Electrofusion Basics - 

Determining Cell Fusion Efficiency

By Michelle M. Ng, Ph. D.


Electrofusion Basics

There are different ways of analyzing efficiency following an electrofusion experiment. These methods vary in terms of how soon after electrofusion you may analyze results, what types of equipment/reagents are required, and what type of information is determined.

In this post we will provide an overview of a couple of analysis methods that provide some initial results just minutes after electrofusion. 

Typically after an electrofusion experiment, the gold standard method of assessing fusion efficiency is to dilute and plate the cells, allow for colonies to grow out, and then screen for colonies that exhibit the desired traits of the two parental cell types.
For example, in Hybridoma/monoclonal antibody production, fusion products of antibody-producing B-lymphocytes and myeloma cells undergo dilution, plating and selection by growth in HAT media for one to two weeks. HAT media supports the growth of the desired fused hybridoma cells.  Next, colony counting and screening are done one to two weeks after electrofusion. The number of colonies, and more specifically the number of colonies secreting antibodies specific to the antigen of interest indicate the efficiency of the hybridoma fusion reaction.
There are, however, a couple of simple cell staining techniques that allow you view an aliquot of fused cells as soon as 30 minutes after electrofusion.
1. Nuclear Staining allows a researcher to see fused cells as evidenced by more than one nucleus per cytoplasm. For this, stain a sample of cells post-electrofusion with your desired nuclear stain. Then, visualize the cells on a microscope and check the percentage of cells that are multinucleate. The number of multinucleate cells is proportional to the efficiency of the fusion reaction; however, this method does not specifically provide information regarding how many of these multinucleate cells are the desired fusion product containing both parental cell types. Wright-Giemsa nuclear staining is a simpler method that can be done using a light microscope.
Fusion product of an immune system cell and tumor cell stained with Wright-Giemsa stain
Fusion product of an immune cell and tumor cell stained with Wright-Giemsa 45 minutes after electrofusion.

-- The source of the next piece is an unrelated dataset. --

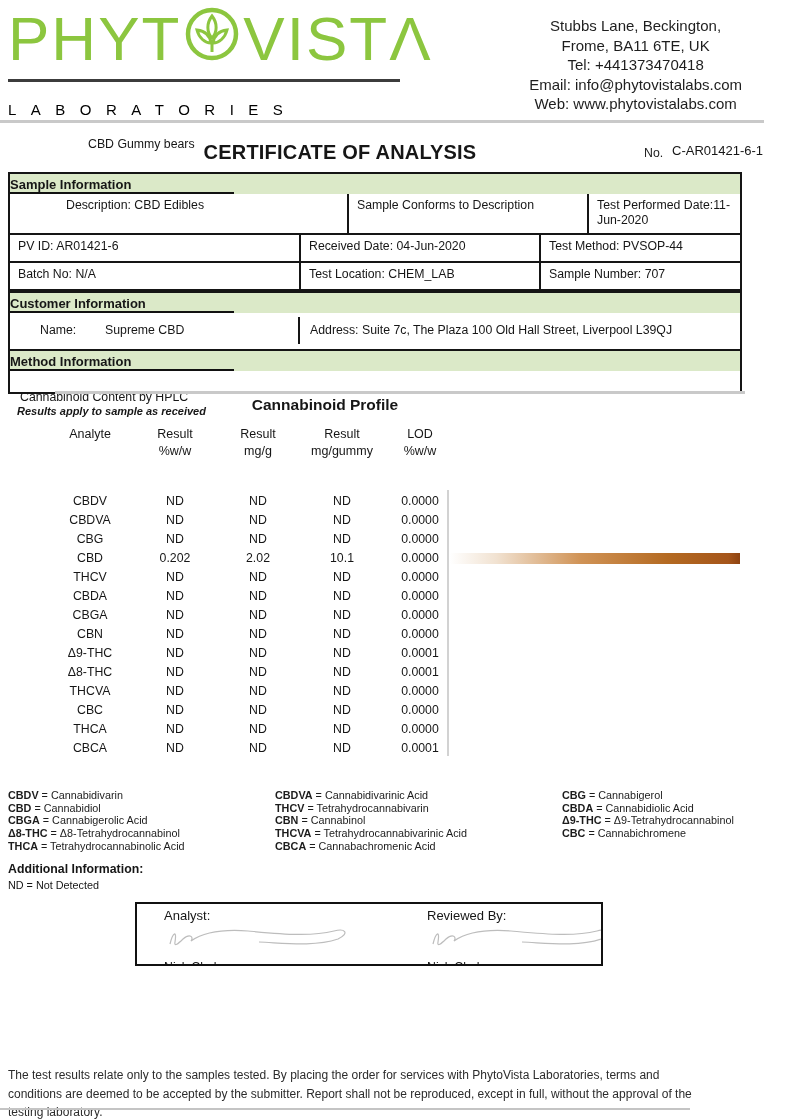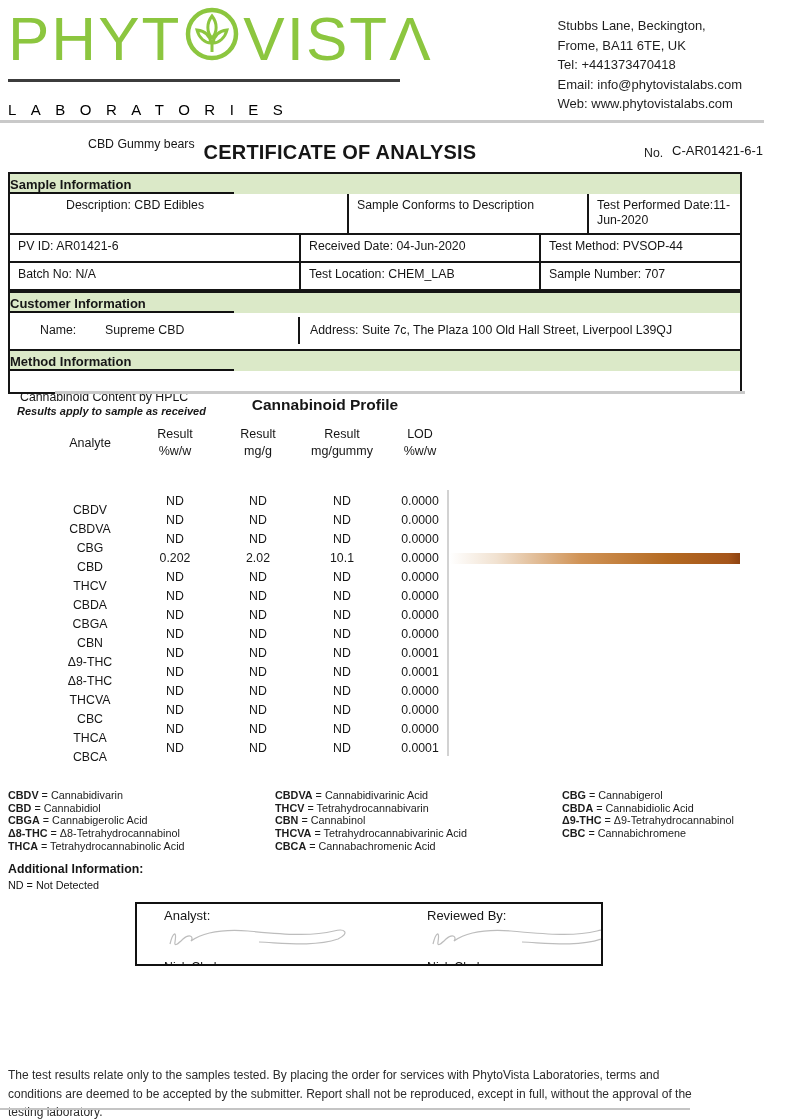"Stubbs Lane, Beckington," .contact { font-size: 13px -> 15px; text-align: left -> center }
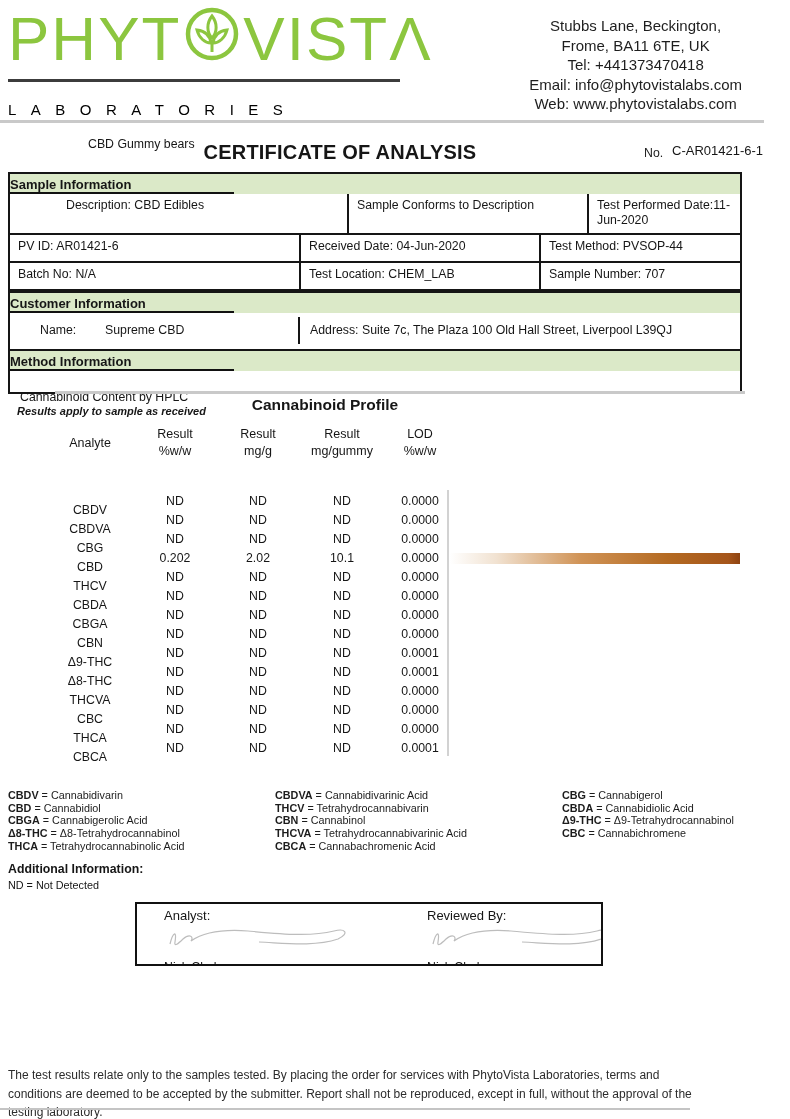"Analyte" .c0 { margin-top: 9px -> none }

You can find a protocol for Wright-Giemsa nuclear staining here.

2. Cell tracing dyes enable a researcher to specifically monitor the two parental populations of cells and their fusion products post-fusion. For this, the parental cell types may be labeled with two separate vital stains of different fluorescence spectra (such as green and red) prior to fusion. Here is an example publication where the researchers used cell tracker dyes to monitor electrofusion efficiency when fusing myeloma cells with CHO cells. This method allows you to determine how many fused cells originate from Parent A (red) + Parent B (green). The desired hybrid cells (containing both green and red) counted by this method will give you roughly one-half of the fusion efficiency numbers as the nonspecific nuclear staining method. The fluorescent staining method requires some additional cell handling pre-fusion and requires access to a fluorescence microscopy set up with at least two channels for fluorescence. 

These cell staining methods are a great way to get an early measure of the success of an electrofusion experiment. They allow the researcher to compare to other experiments and proceed with confidence to clone selection and screening.